As unto the Lord

Discussion in 'General Baptist Discussions' started by Thousand Hills, Apr 26, 2012.

  1. Thousand Hills

    Thousand Hills
    Expand Collapse
    Active Member

    Joined:
    Oct 3, 2010
    Messages:
    1,488
    Likes Received:
    4
    Colossians 3:22-25 22 Bondservants, obey in all things your masters according to the flesh, not with eyeservice, as men-pleasers, but in sincerity of heart, fearing God. 23 And whatever you do, do it heartily, as to the Lord and not to men, 24 knowing that from the Lord you will receive the reward of the inheritance; for[a] you serve the Lord Christ. 25 But he who does wrong will be repaid for what he has done, and there is no partiality.

    I have always took this passage to mean that everything you do, do it as your doing it for the Lord. This has always been my thought when it comes to any job I've ever had. I always try to do my best to provide the best service and put forth my best effort/product. Of course I'm fallen, and make mistakes, but generally I'm not only working for a paycheck so to speak but trying my best to work hard for the Lord, and do what I do with integrity.

    Regarding the now closed thread about church crowds at restaurants, I think I am a bit naive at times to think that my server should put forth the same effort whether they size me up and anticipate a 10% tip or a 40% tip. This goes the same for any business interaction, I would hope that we as Christians hold ourselves to a higher standard, although we realize that the world may not see things this way.

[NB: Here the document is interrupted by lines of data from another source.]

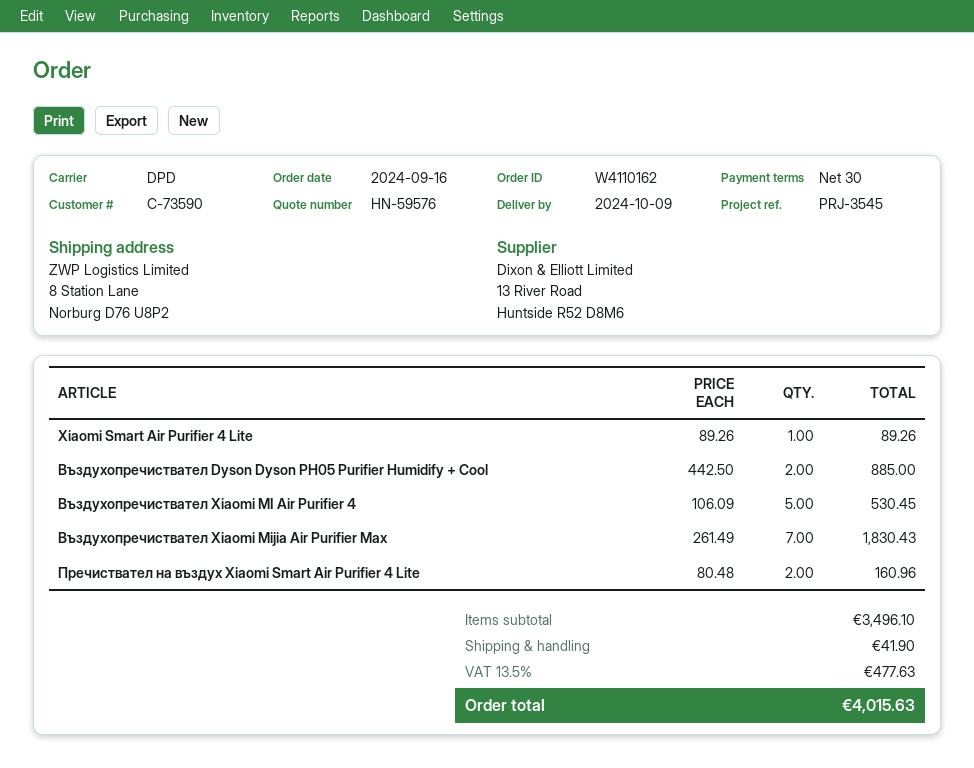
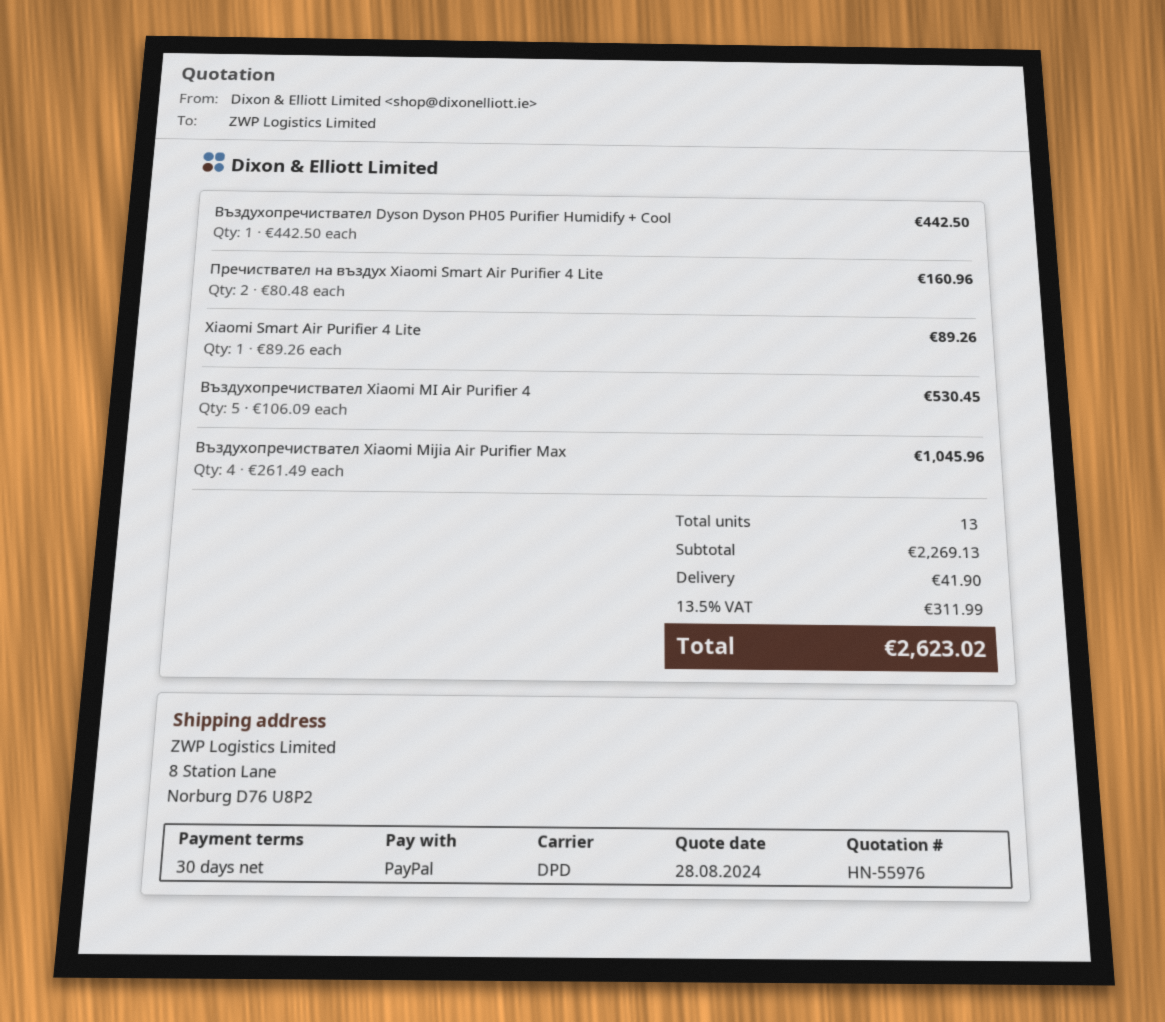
quote number: HN-59576 -> HN-55976
Въздухопречиствател Dyson Dyson PH05 Purifier Humidify + Cool: 2 x 442.50 = 885.00 -> 1 x 442.50 = 442.50
Въздухопречиствател Xiaomi Mijia Air Purifier Max: 7 x 261.49 = 1830.43 -> 4 x 261.49 = 1045.96
subtotal: 3496.10 -> 2269.13
tax: 13.5% = 477.63 -> 13.5% = 311.99
total: 4015.63 -> 2623.02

    In the thread about the church crowd at restaurants this statement was made by a poster.

    This struck me as odd, and I ask is this sentiment okay or acceptable for Christian business men/women?
     
  2. Tom Bryant

    Tom Bryant
    Expand Collapse
    Active Member

    Joined:
    Apr 13, 2006
    Messages:
    4,439
    Likes Received:
    0
    There are some jobs you don't want as a business man.

    I think once you take a job, as a believer you must do well both for your business sake and, more importantly, for the testimony of Christ. But you don't have to take every job.
     
  3. agedman

    agedman
    Expand Collapse
    Well-Known Member

    Joined:
    Nov 4, 2011
    Messages:
    4,258
    Likes Received:
    187
    There are some situations in which a business and their service folks need to have a certain amount of understanding.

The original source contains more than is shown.